Unfortunately for inexperienced tourists, the path turned out to be not through, and somewhere, right under the barrel of death, we were invited to play a game called “Your Own Susanin.” The path could be laid either along the junipers, using them as insurance, or along the tops of large boulders, where there are no nasty small pebbles and the grip on the surface is reliable.

Afterwards, my friend from Sevastopol told me that it was on this path that most tourists walking between Balaklava and Cape Aya crashed and were injured. In such cases, you understand that with all the ease of the Crimean Mountains, you need to be extremely careful here. After all, it would be ridiculous to crash on the first path 20 minutes walk from Balaklava, wouldn’t it?

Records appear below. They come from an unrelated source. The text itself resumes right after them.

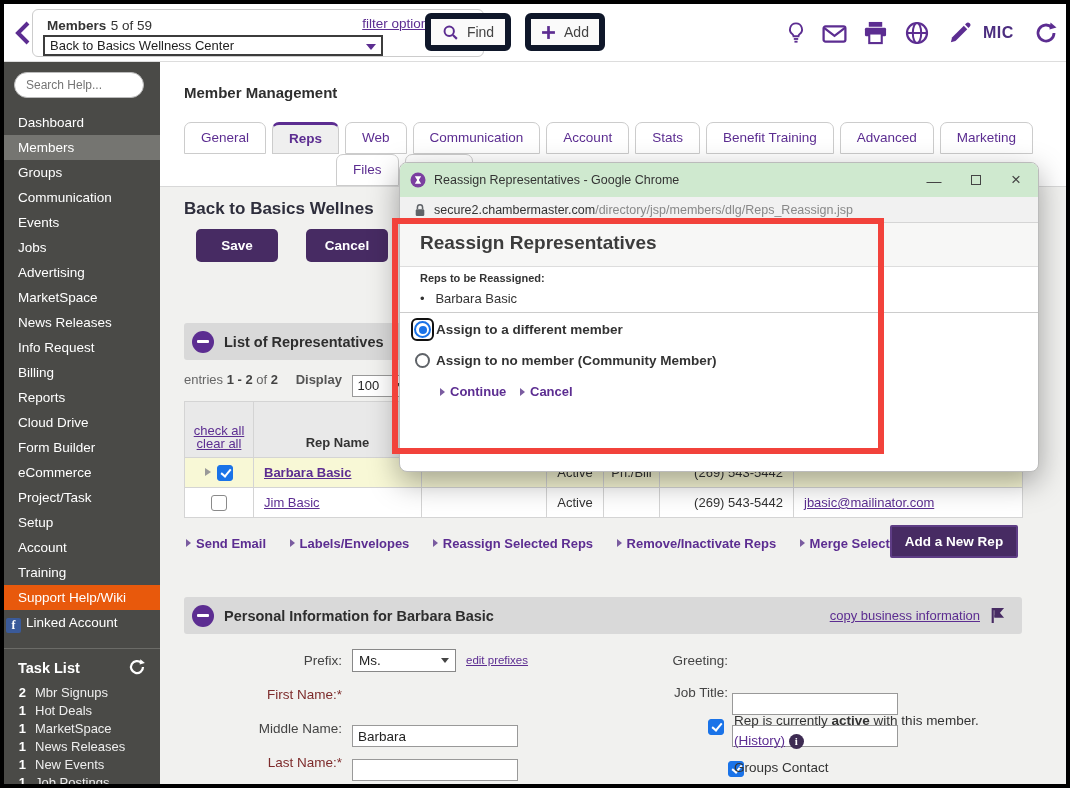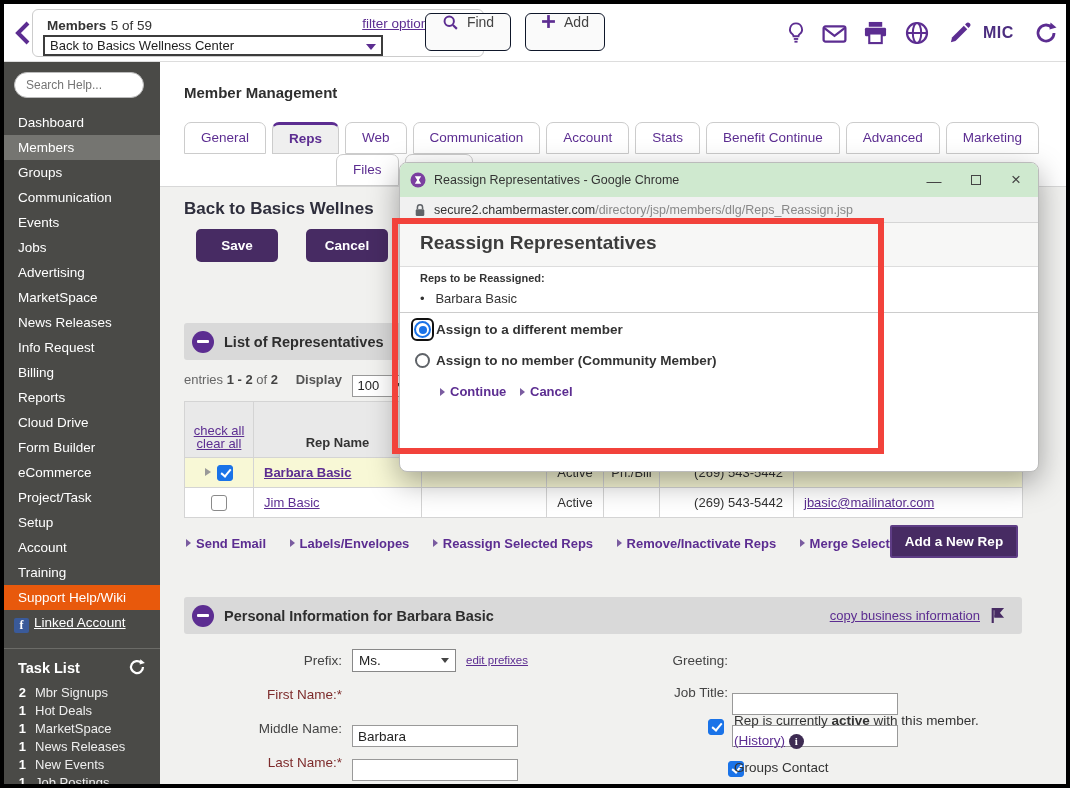"Find" .tb-btn { align-items: flex-start -> center; border: 1px solid #0f172a -> 6px solid #0f172a }
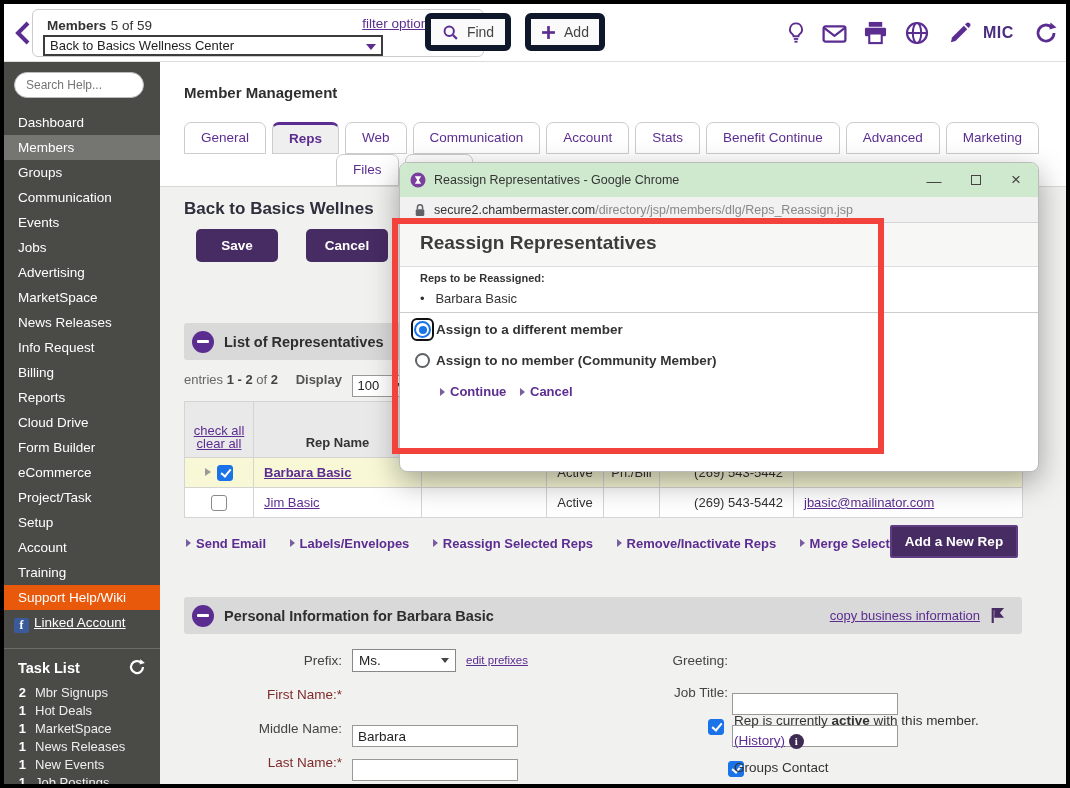"Benefit Continue" div.tab { text: Continue -> Training }
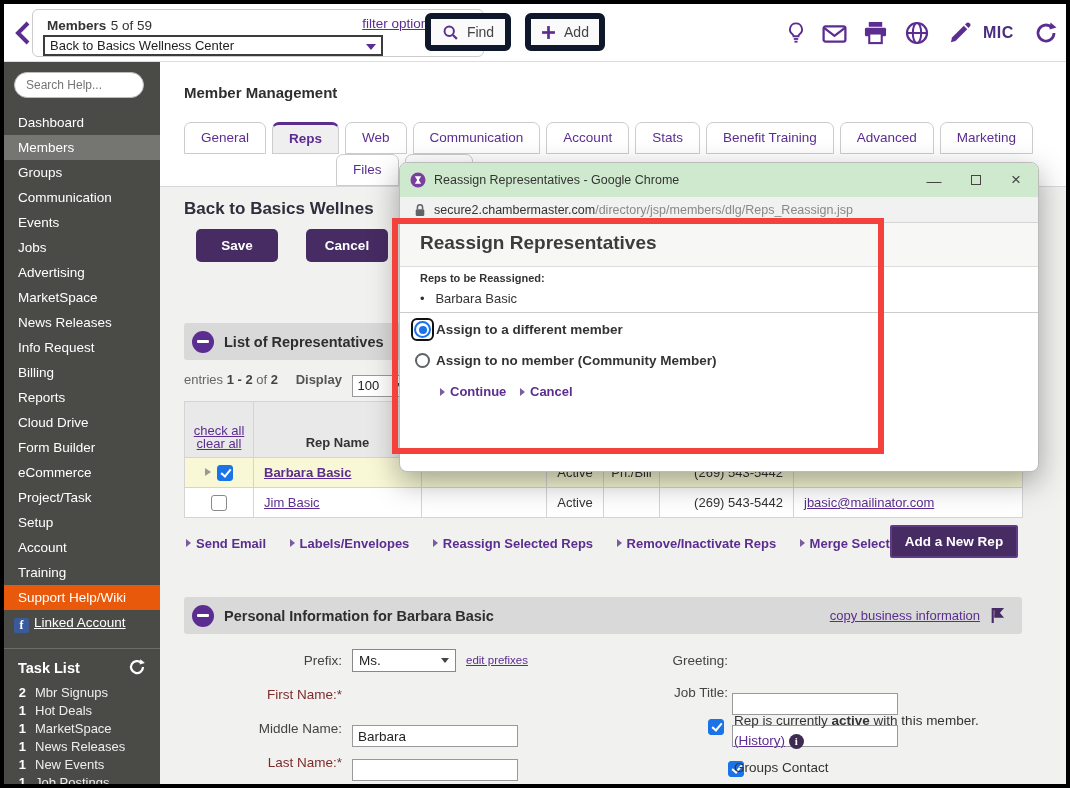"f Linked Account" div.sb-item { padding-left: 10px -> 2px; text-decoration: underline -> none }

Having caught my breath after crossing the path, I asked Taras: “Why didn’t we turn back when it became clear that there was no clear path further?” “Because it undermines the morale of the squad,” he answered me. And for some reason I didn’t even doubt the correctness of this statement. Having looked at the sea, mountains and the path we had traveled for the last time, we reluctantly went towards civilization, hoping to quickly repeat a similar scam and return to Nature again.

P.S.: As a result of the hike, we learned another phrase from the guides’ vocabulary: “gentle descent.” This is something like “it’s not far, 300 m” in one of the previous notes.

P.P.S: If you are afraid, like me, of getting cognitive dissonance due to the dissatisfaction of inflated expectations, I recommend paying attention to the “Romantic Collection” campaign, which I am now biting my elbows about. Still, three days (read two days) are unable to reveal all the joys of camping life.

P.P.P.S: Don’t be surprised that after such a short trip there was so much text - the profession obliges.